EXCERPTED RECORDS Block Start

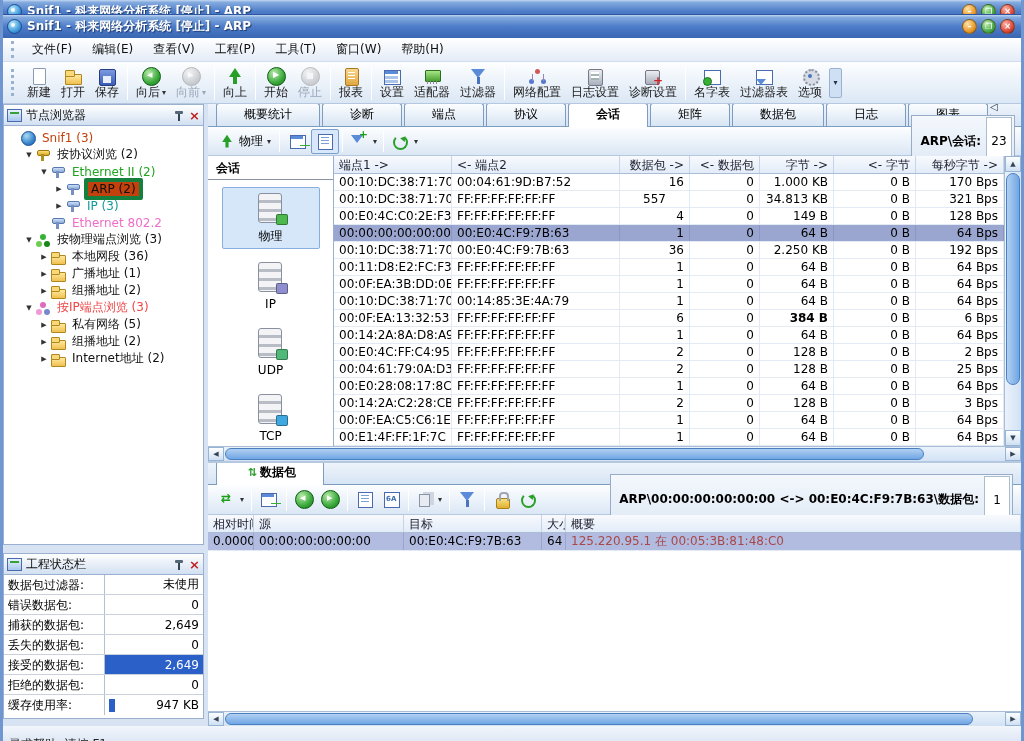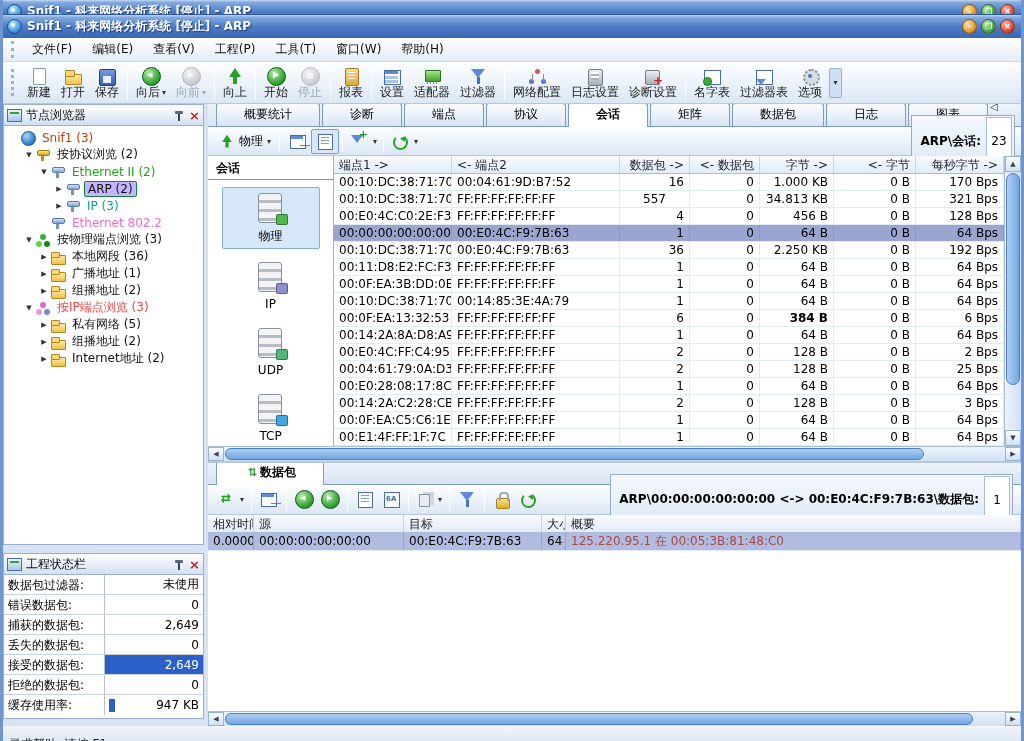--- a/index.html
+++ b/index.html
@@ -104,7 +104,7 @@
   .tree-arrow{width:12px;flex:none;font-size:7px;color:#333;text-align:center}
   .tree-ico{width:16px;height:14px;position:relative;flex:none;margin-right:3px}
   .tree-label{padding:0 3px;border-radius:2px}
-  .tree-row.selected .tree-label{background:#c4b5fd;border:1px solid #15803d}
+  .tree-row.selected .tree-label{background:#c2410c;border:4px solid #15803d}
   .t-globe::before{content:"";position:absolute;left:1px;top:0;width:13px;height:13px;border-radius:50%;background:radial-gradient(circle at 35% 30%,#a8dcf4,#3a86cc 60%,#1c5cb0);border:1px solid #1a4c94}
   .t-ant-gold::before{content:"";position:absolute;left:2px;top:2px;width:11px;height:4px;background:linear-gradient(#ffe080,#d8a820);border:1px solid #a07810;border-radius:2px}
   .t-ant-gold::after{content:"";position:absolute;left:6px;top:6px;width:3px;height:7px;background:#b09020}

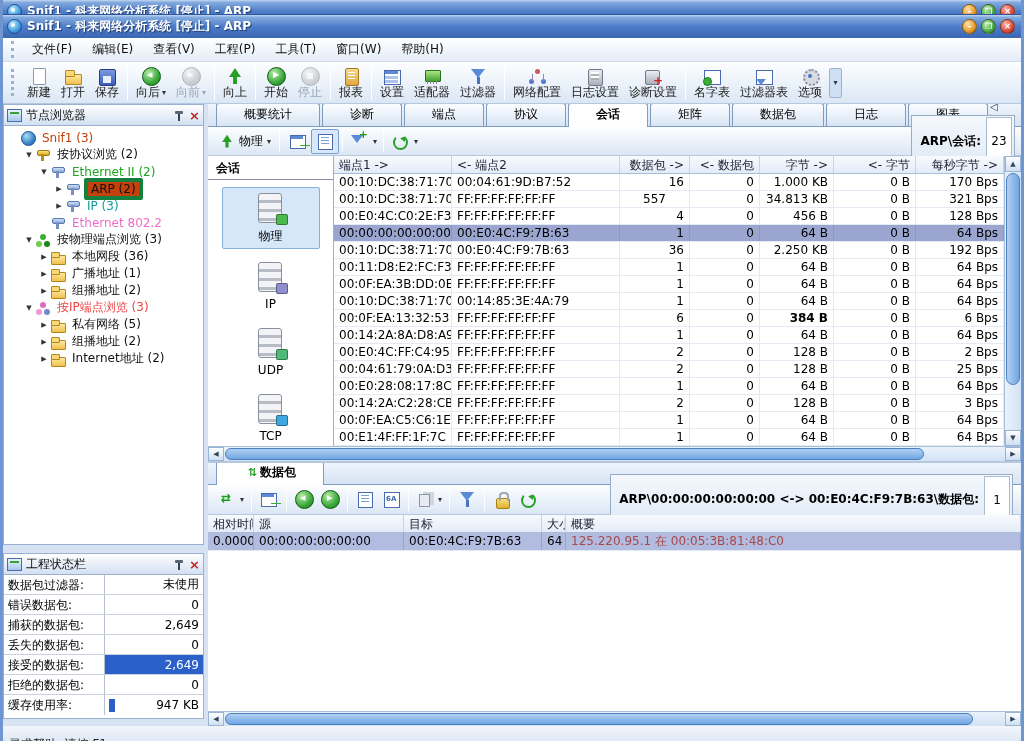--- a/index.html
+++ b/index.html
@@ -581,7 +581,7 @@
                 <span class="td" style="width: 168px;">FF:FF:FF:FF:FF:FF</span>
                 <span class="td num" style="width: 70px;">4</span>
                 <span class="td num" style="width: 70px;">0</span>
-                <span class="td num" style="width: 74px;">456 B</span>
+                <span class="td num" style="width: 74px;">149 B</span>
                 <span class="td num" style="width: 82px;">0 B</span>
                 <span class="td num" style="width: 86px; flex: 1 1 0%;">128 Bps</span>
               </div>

EXCERPTED RECORDS Block End
EXCERPTED RECORDS Block Start

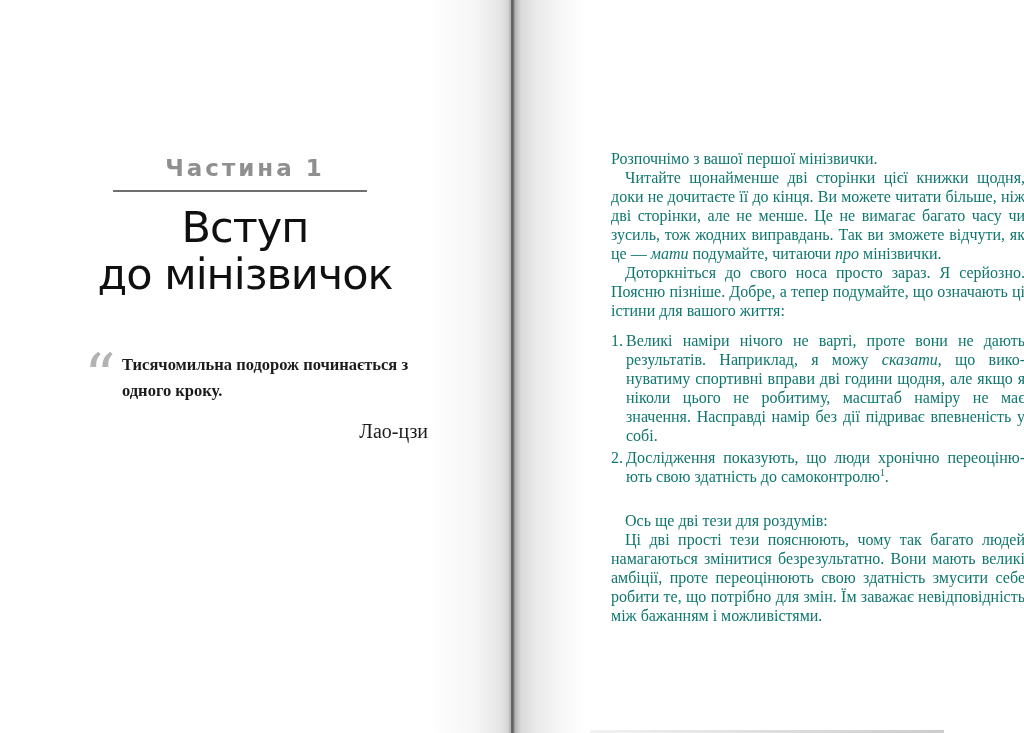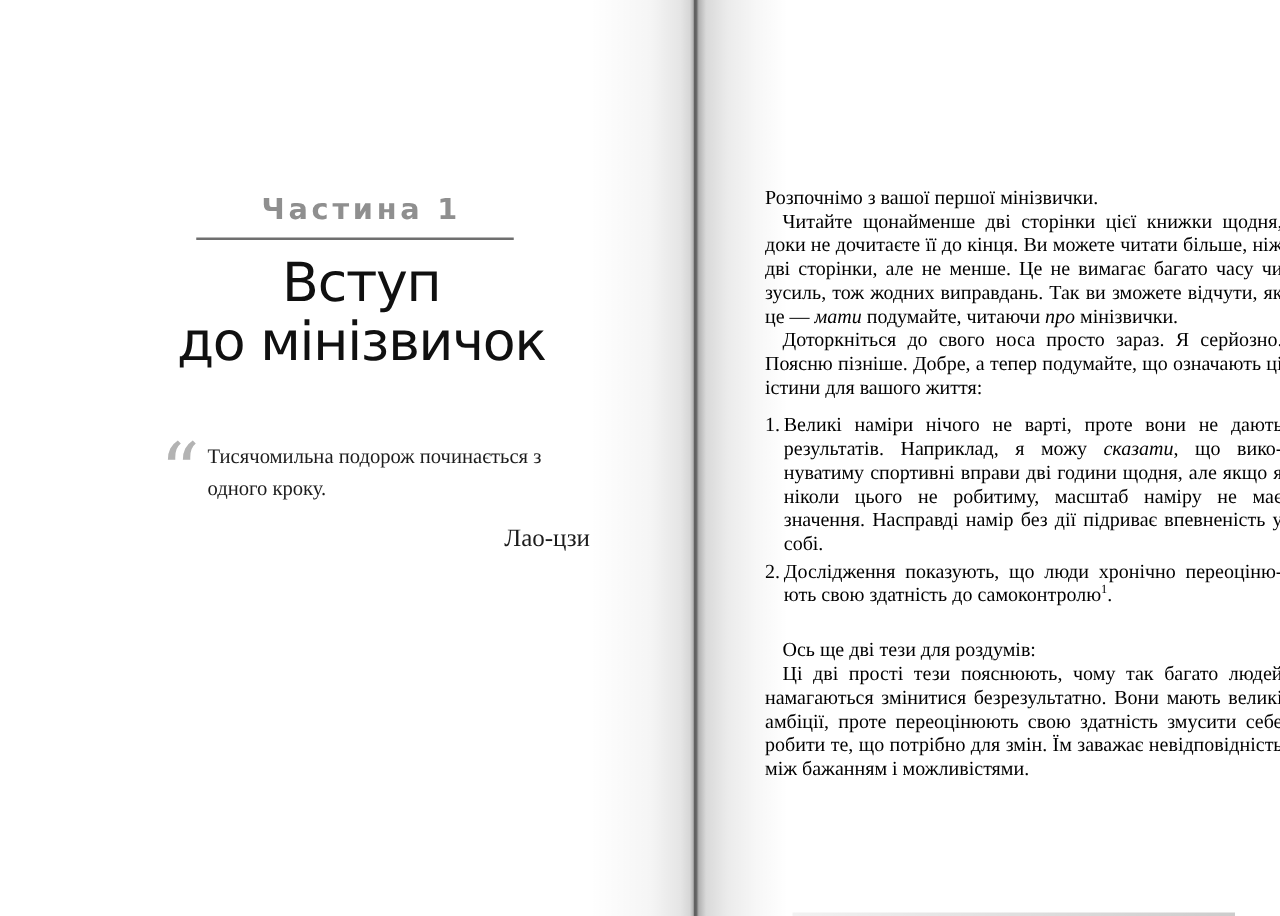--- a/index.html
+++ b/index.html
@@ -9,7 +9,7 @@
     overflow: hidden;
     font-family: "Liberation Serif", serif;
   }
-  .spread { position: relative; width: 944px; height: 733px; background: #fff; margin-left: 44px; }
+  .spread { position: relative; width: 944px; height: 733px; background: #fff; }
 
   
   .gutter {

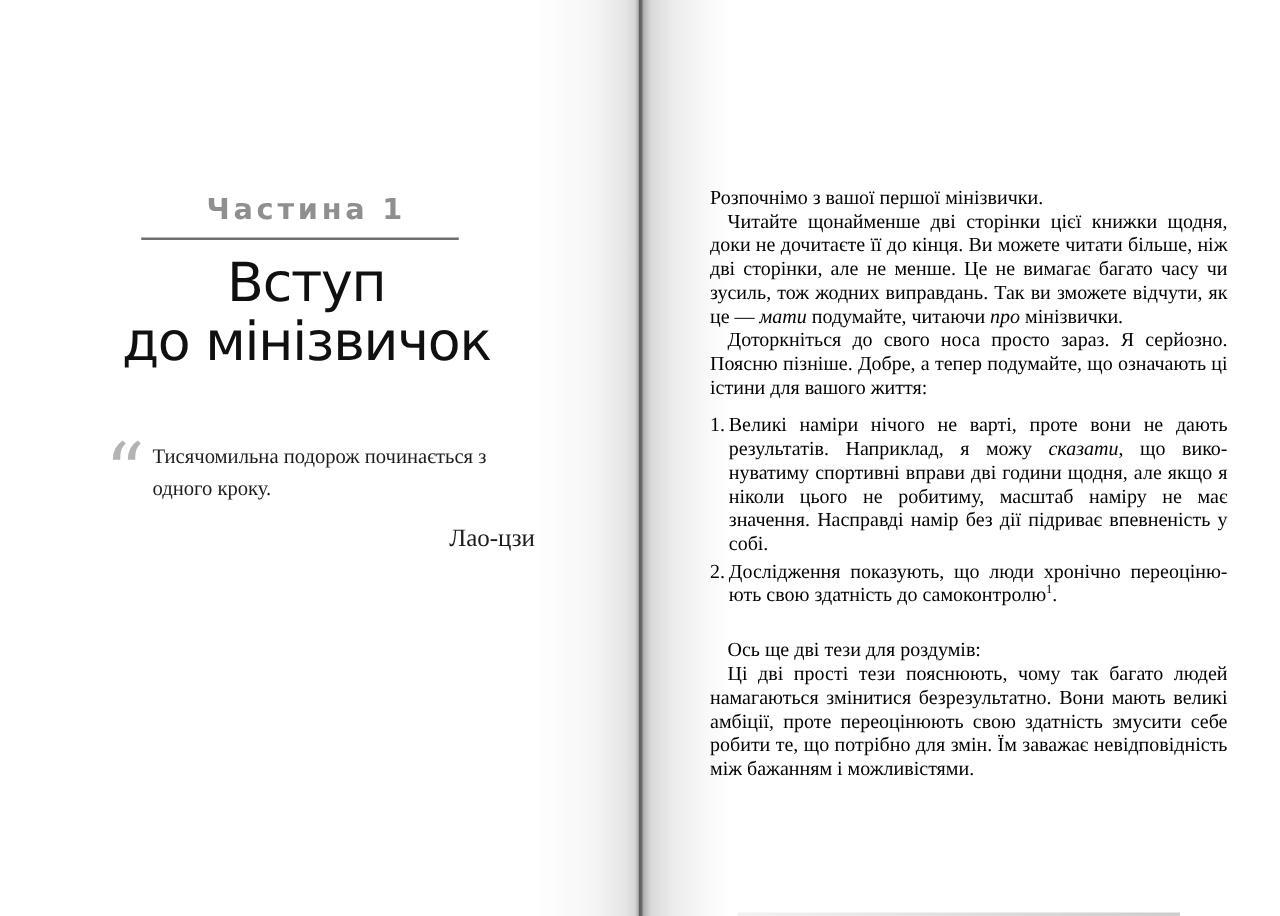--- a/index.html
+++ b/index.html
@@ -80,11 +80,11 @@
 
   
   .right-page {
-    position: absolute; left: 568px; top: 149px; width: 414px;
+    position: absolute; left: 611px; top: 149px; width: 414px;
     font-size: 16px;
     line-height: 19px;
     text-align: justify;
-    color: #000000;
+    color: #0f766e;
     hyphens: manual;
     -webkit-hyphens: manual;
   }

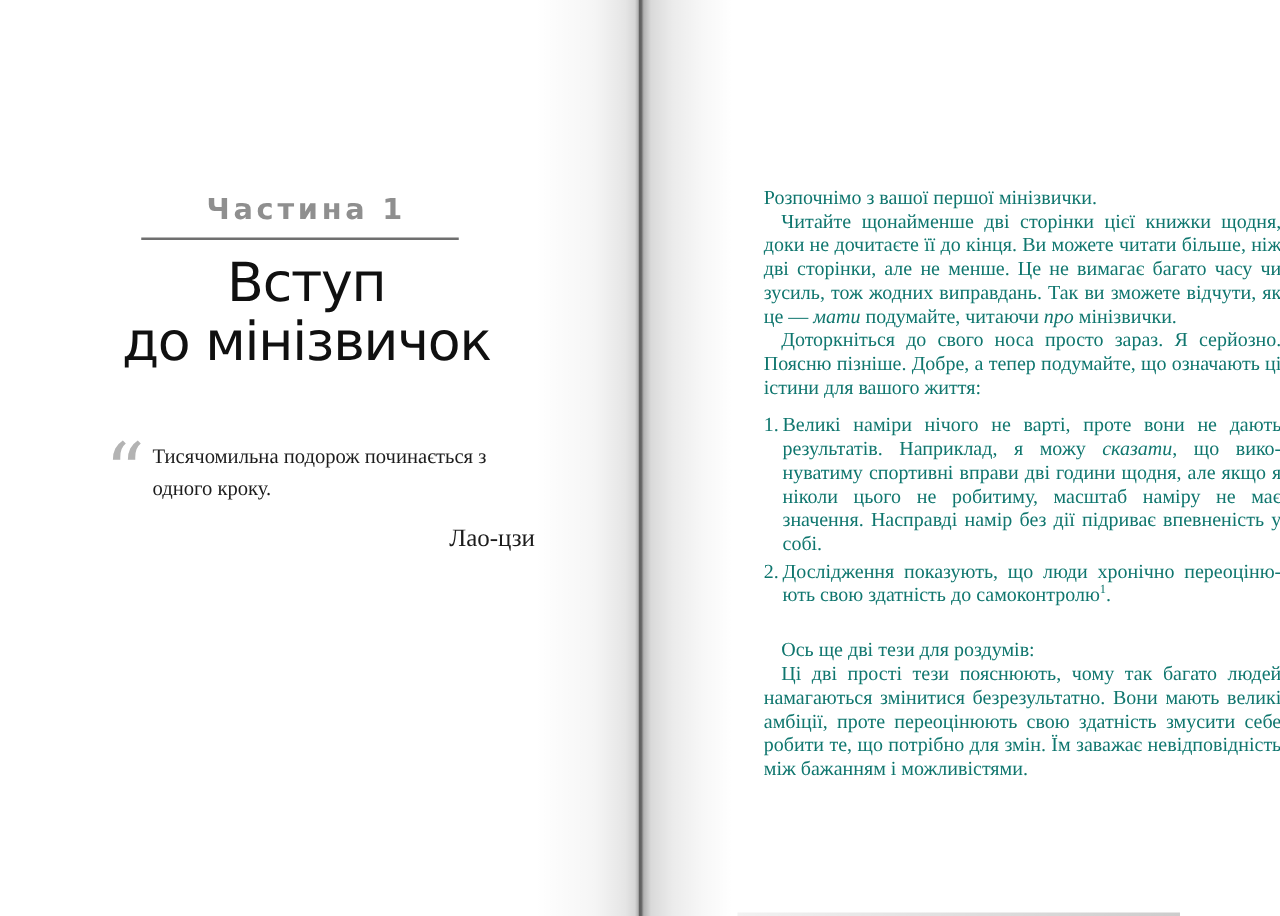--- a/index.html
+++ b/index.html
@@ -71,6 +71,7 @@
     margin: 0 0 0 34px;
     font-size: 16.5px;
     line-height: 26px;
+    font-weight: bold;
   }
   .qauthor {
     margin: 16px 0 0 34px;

EXCERPTED RECORDS Block End

**WHAT TO DO**. From the listing above, restate verbatim the lines running from the one with "611px; top: 149px; width: 414px;" through the one with "margin: 16px 0 0 34px;", inclusive, but not the pictures.

**RESPONSE TO THIS TASK**.
+    position: absolute; left: 611px; top: 149px; width: 414px;
     font-size: 16px;
     line-height: 19px;
     text-align: justify;
-    color: #000000;
+    color: #0f766e;
     hyphens: manual;
     -webkit-hyphens: manual;
   }

--- a/index.html
+++ b/index.html
@@ -71,6 +71,7 @@
     margin: 0 0 0 34px;
     font-size: 16.5px;
     line-height: 26px;
+    font-weight: bold;
   }
   .qauthor {
     margin: 16px 0 0 34px;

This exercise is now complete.